Georges Besson (Les Lettres Françaises) [11] : « Isolé, imperméable à ce que certains de ses amis d’école apportaient de violences formelles et d’hystérie chromatique, il peignit à contre-courant de son époque, plus soucieux des accords sensibles de « tons entrants les uns dans les autres comme des soies », que de dissonances....Il y a une indéniable magie dans toute transposition de la nature par Lehmann.
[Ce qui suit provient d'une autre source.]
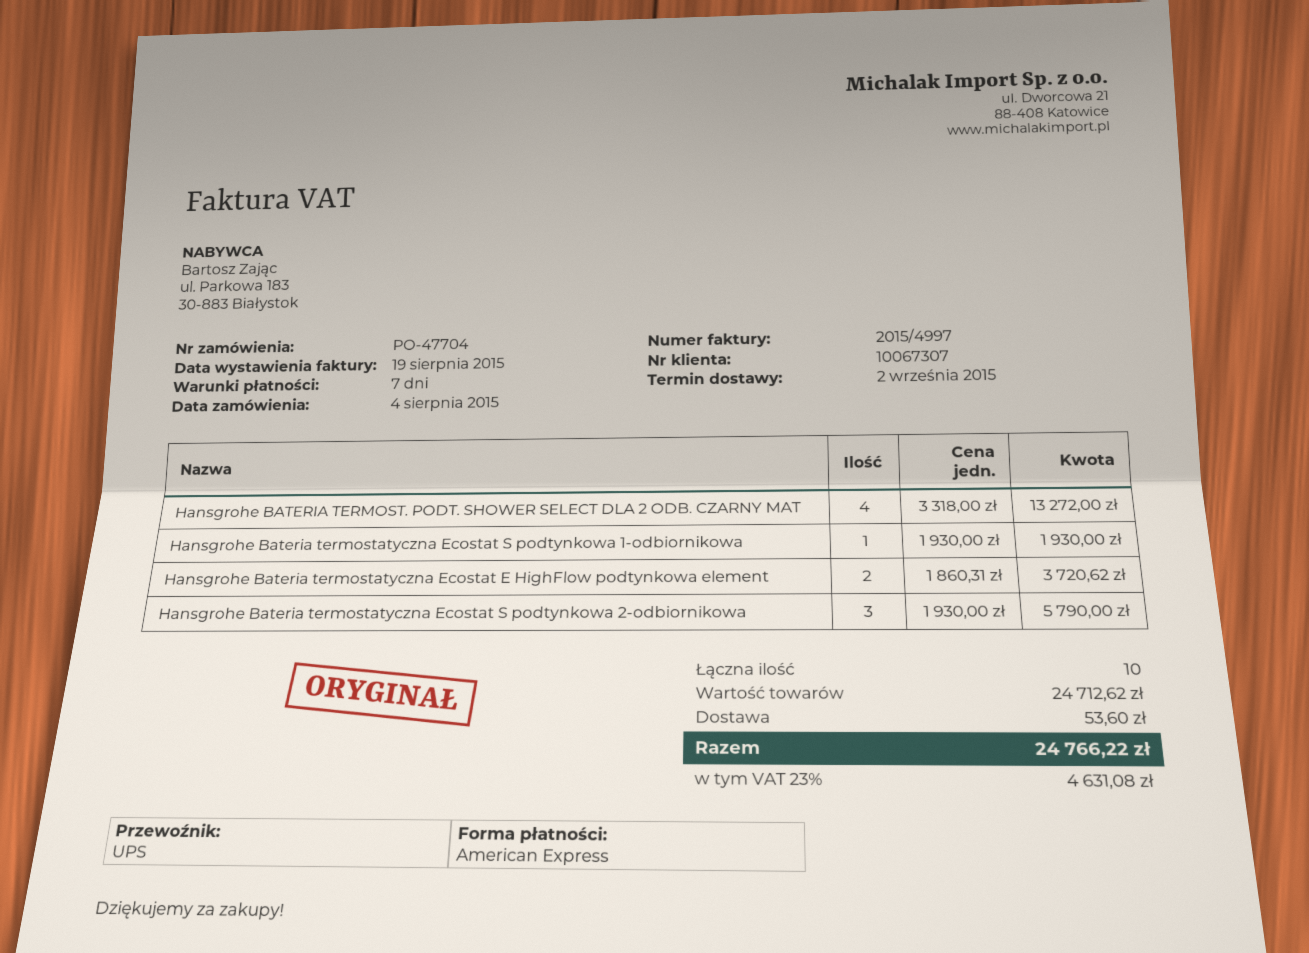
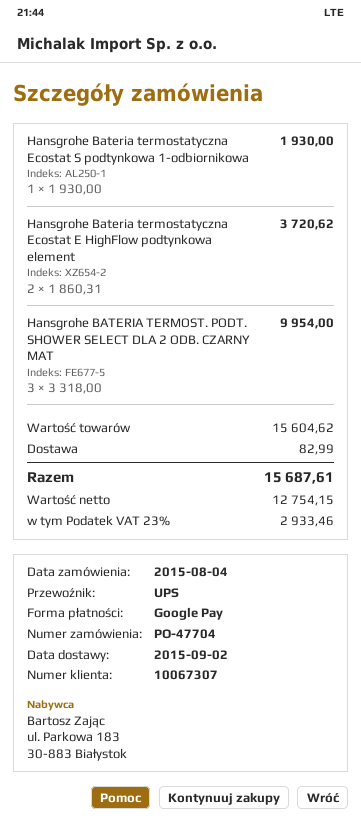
payment method: American Express -> Google Pay
Hansgrohe BATERIA TERMOST. PODT. SHOWER SELECT DLA 2 ODB. CZARNY MAT: 4 x 3318.00 = 13272.00 -> 3 x 3318.00 = 9954.00
Hansgrohe Bateria termostatyczna Ecostat S podtynkowa 2-odbiornikowa: 3 x 1930.00 = 5790.00 -> none
subtotal: 24712.62 -> 15604.62
shipping: 53.60 -> 82.99
tax: 23% = 4631.08 -> 23% = 2933.46
total: 24766.22 -> 15687.61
C’est par ses allusions plus harmoniques que formelles qu’il parvient à exprimer la beauté intime et l’essence des choses… Qu’il s’agisse des intérieurs à la fois crépusculaires et diaprés dans lesquels sourd le luisant d’un meuble ou la somptuosité d’un bouquet, ou qu’il s’agisse de la « mouvante harmonie » d’un paysage évoqué par les accords sensibles des « tons entrants les uns dans les autres, comme des soies. »
Louis Vauxcelles (Salon d'Automne 1936) [12] : « Qui est Lehmann ? Cette question fera sourire ceux qui ont suivi sans snobisme, mais avec clairvoyance, le mouvement contemporain, car ils connaissent bien ce beau coloriste, aux accords rares, vigoureux et délicats, à la matière si veloutée, ce portraitiste expressif (son effigie de Rouault profonde, révélatrice), cet intimiste qui sait, avec autant de tendresse que Vuillard, mais avec une chaleureuse intensité, faire vivre une Couseuse sous la lampe de la salle à manger, dans une lumière discrètement tamisée, ce peintre savoureux de bouquets de fleurs des champs, ce narrateur véridique des sites de son Alsace natale… »
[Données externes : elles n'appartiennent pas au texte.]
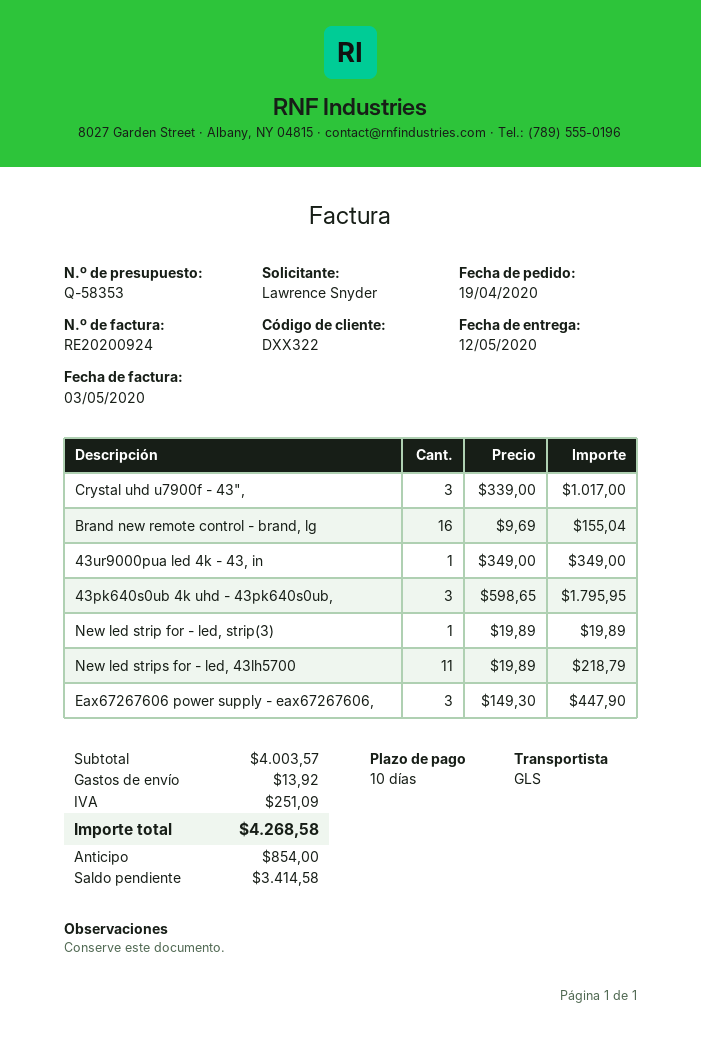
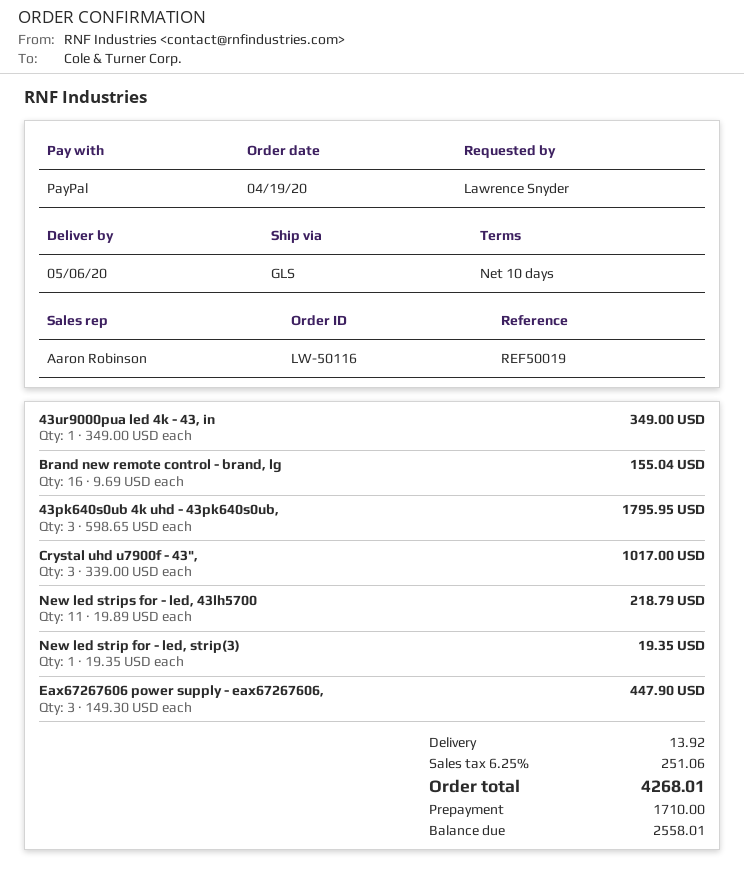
delivery date: 2020-05-12 -> 2020-05-06
New led strip for - led, strip(3): 1 x 19.89 = 19.89 -> 1 x 19.35 = 19.35
tax: 251.09 -> 251.06
total: 4268.58 -> 4268.01
deposit: 854.00 -> 1710.00
balance: 3414.58 -> 2558.01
J.P. Crespelle (France Soir) [13] : « Il y avait dans ce peintre quelque chose qui rappelle Debussy et Fauré. »
Marc Semenoff [14] : « Où qu’il nous transporte, quelle que soit la tranche de vie qu’il nous présente, c’est toujours avec l’intimité de son âme multiple que nous prenons contact, elle seule parle et s’impose, dans son lyrisme et sa sévérité architecturale. »
Jean Puy[15] : « Son tempérament, ses aspirations poétiques et mystiques le poussent à un lyrisme bouillonnant aux effusions enthousiastes. Mais les réalisations rapides, les hasards heureux du premier jet le satisfont rarement. La plupart de ses toiles reprises au long de très nombreuses séances, sont le fruit plus charnu et plus dense que brillant d’une patience infinie et d’un amour jamais lassé. »
1954 : musée des beaux-arts de Mulhouse, inauguration d’une salle permanente « Léon Lehmann » et de la décoration de la chapelle des Voirons, 39 peintures.
1965 : musée Unterlinden, Colmar, 15 peintures et pastels (esquisses pour la décoration de la chapelle des Voirons).
1985 : rétrospective Léon Lehmann, rencontres musicales et culturelles (Saint-Léonard, Ungersheim et Paris), 50 peintures et une centaine de dessins.
1988 : musée d’Altkirch, exposition de 21 peintures de Léon Lehmann accompagnant la pose d’une plaque commémorative sur la maison natale du peintre.
1993 : musée d’Altkirch, exposition de peintures et dessins de Lehmann accompagnant la sortie du catalogue général de son œuvre réalisé par son neveu Pierre Gevin.
2003 : musée d’Altkirch, rétrospective Léon Lehmann à l’occasion du cinquantenaire de sa mort. Une centaine de peintures exposées.
2011 : musée des beaux-arts de Mulhouse| exposition sur l’art de Haute-Alsace d’Après-Guerre, cinq peintures de Léon Lehmann, aux côtés de Charles Walch et Robert Breitwieser, entre autres.
2024-2025 : château de la Neuenbourg - CIAP de la Région de Guebwiller, Chez soi : être et paraître. Représentation des intérieurs bourgeois et ruraux en Haute-Alsace aux XIXe et XXe siècles. 6 peintures de Léon Lehmann exposées, un espace consacré.